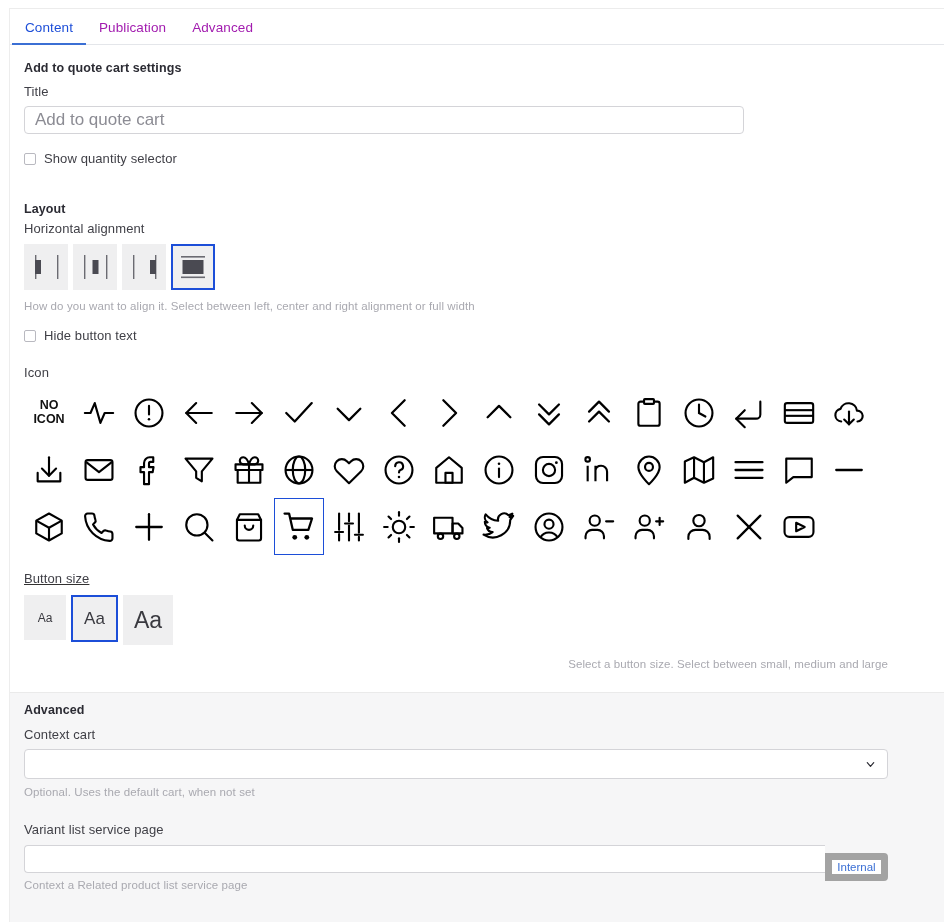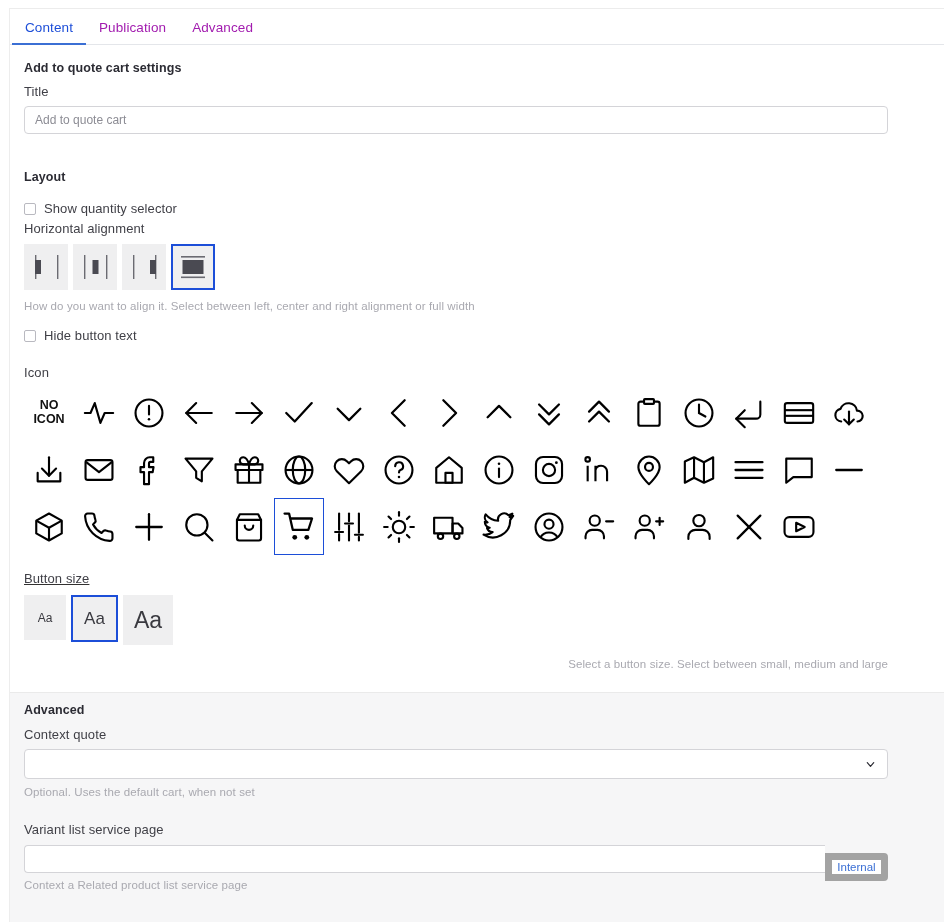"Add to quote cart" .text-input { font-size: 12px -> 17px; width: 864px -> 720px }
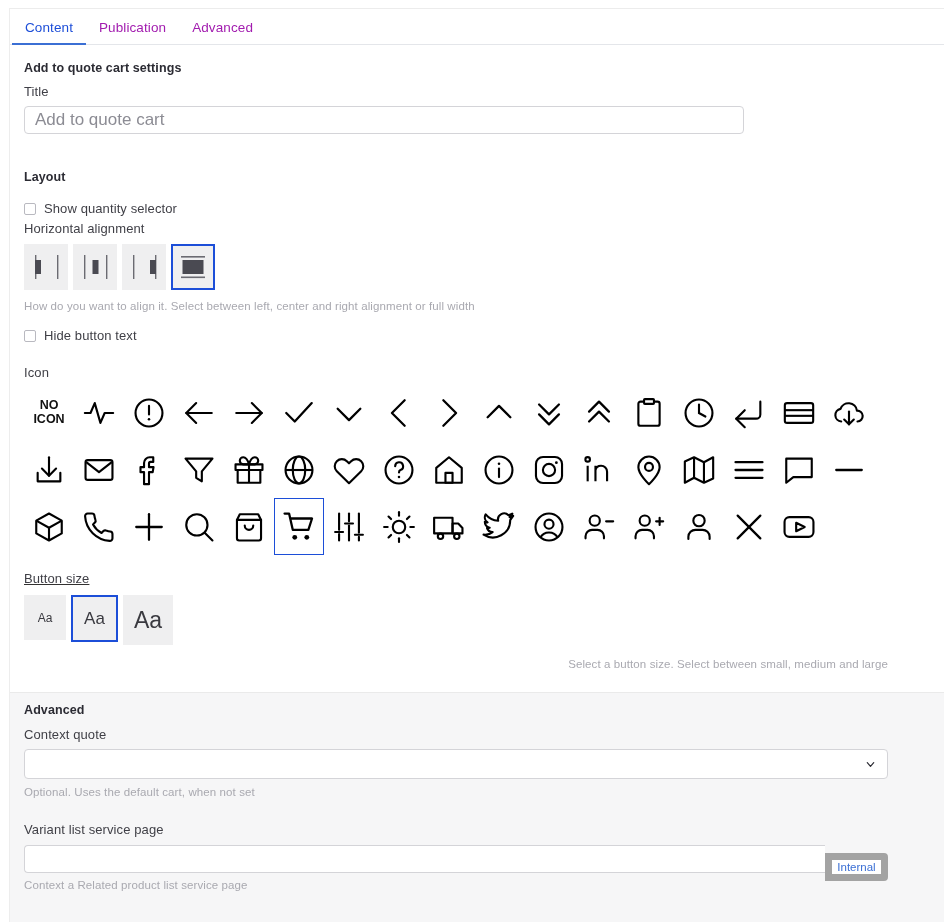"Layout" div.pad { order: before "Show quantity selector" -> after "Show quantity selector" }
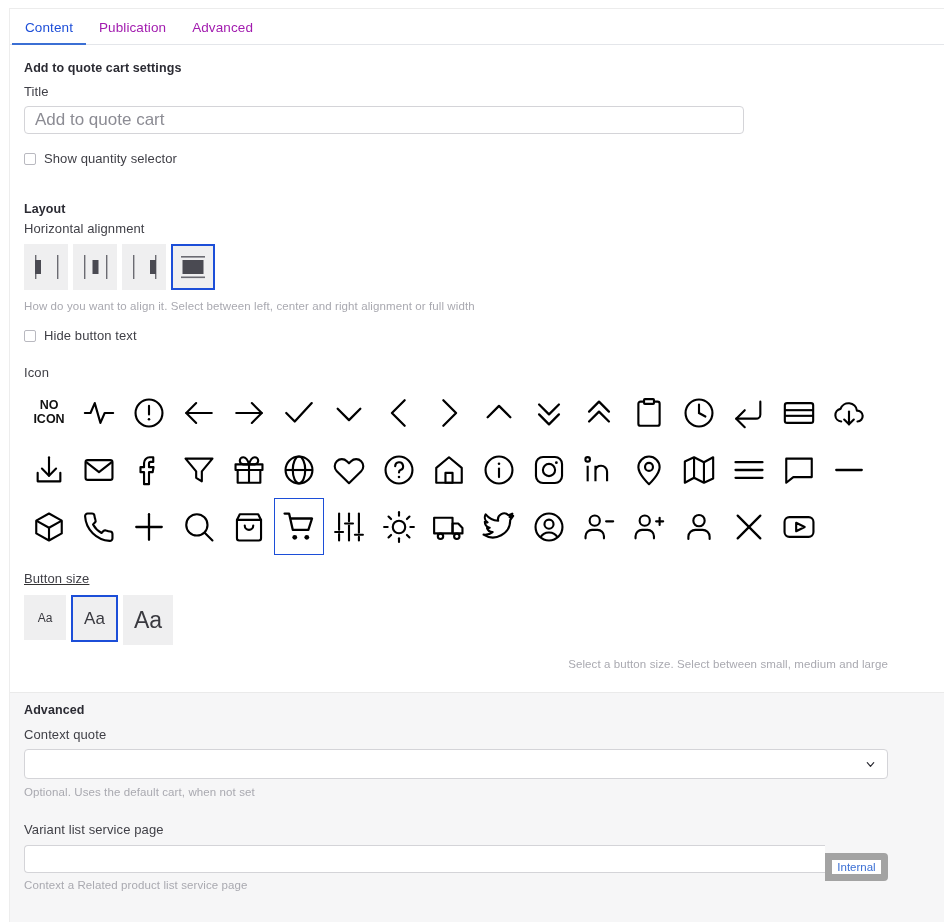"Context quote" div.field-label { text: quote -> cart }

+===+

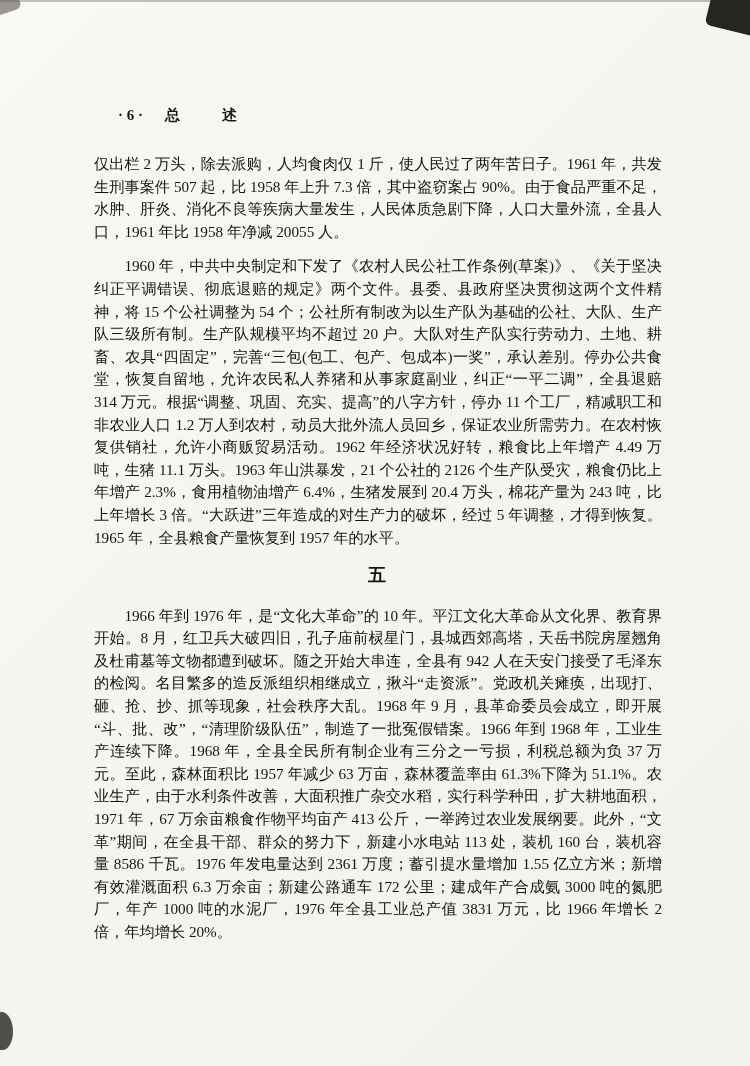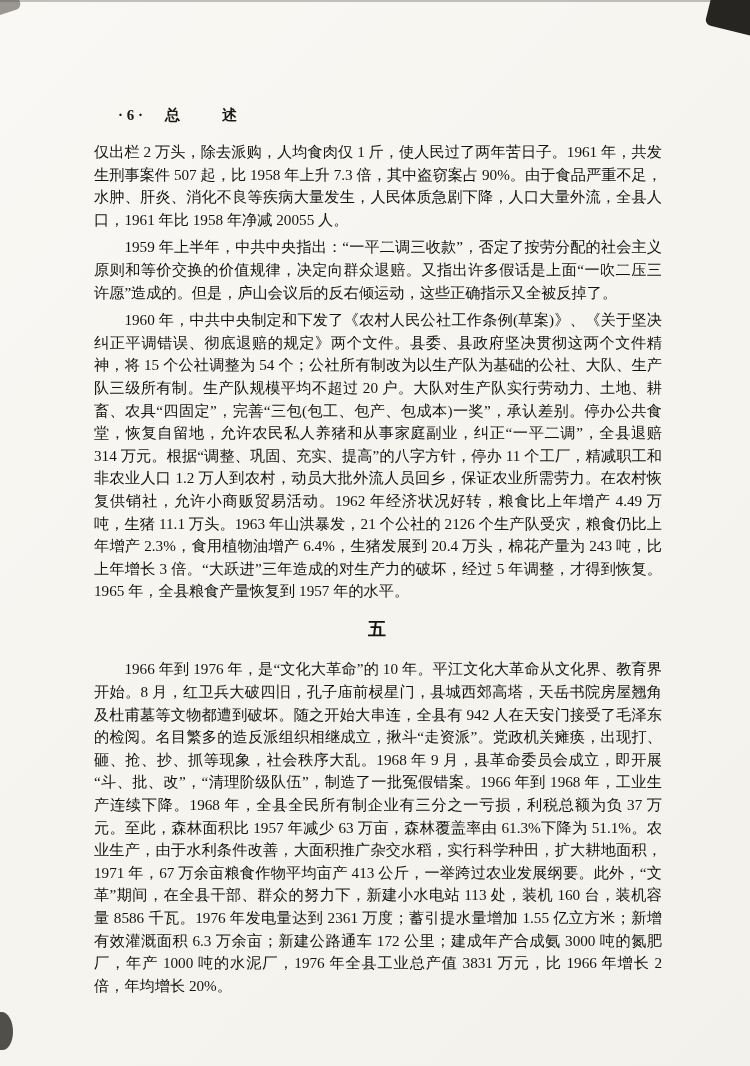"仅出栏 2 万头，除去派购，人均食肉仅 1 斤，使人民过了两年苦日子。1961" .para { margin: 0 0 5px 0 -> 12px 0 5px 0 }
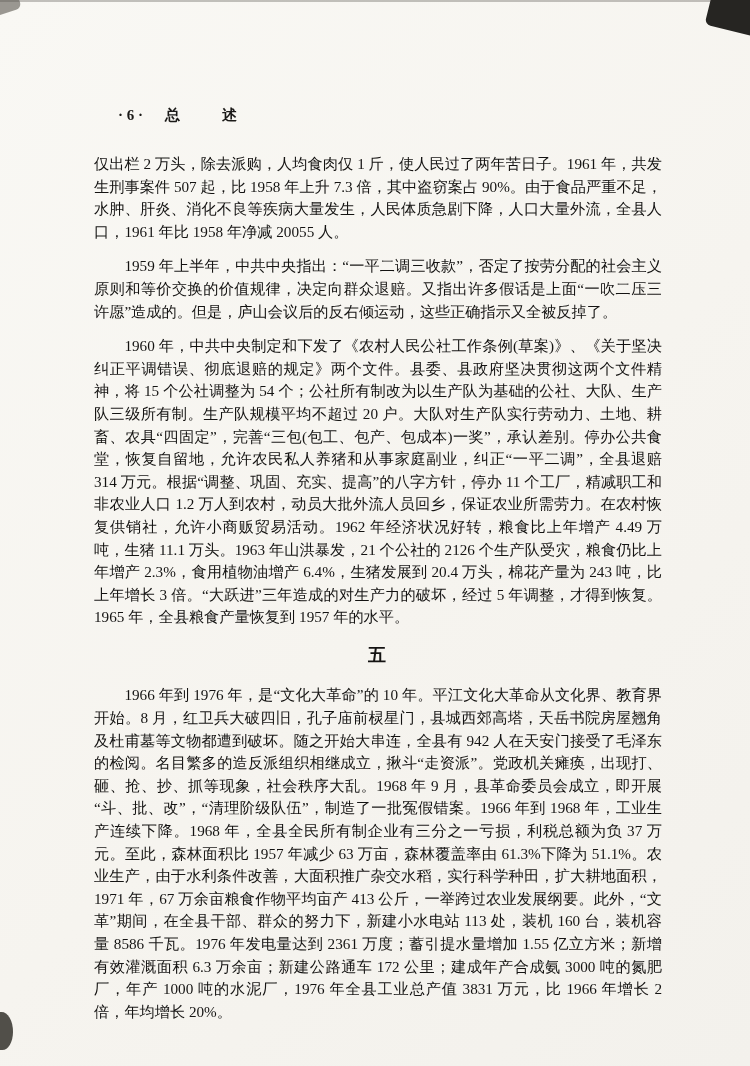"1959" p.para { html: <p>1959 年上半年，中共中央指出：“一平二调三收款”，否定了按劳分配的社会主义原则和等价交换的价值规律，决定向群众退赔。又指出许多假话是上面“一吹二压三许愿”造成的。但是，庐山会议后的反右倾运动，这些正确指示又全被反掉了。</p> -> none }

+===+

## Exercise requirements
Repeat exactly the lines above, beginning at the one containing "font-size: 12px ->" and ending at the one containing "text: quote ->". Do not carry over any pictures.

## Solution for this exercise
"Add to quote cart" .text-input { font-size: 12px -> 17px; width: 864px -> 720px }
"Layout" div.pad { order: before "Show quantity selector" -> after "Show quantity selector" }
"Context quote" div.field-label { text: quote -> cart }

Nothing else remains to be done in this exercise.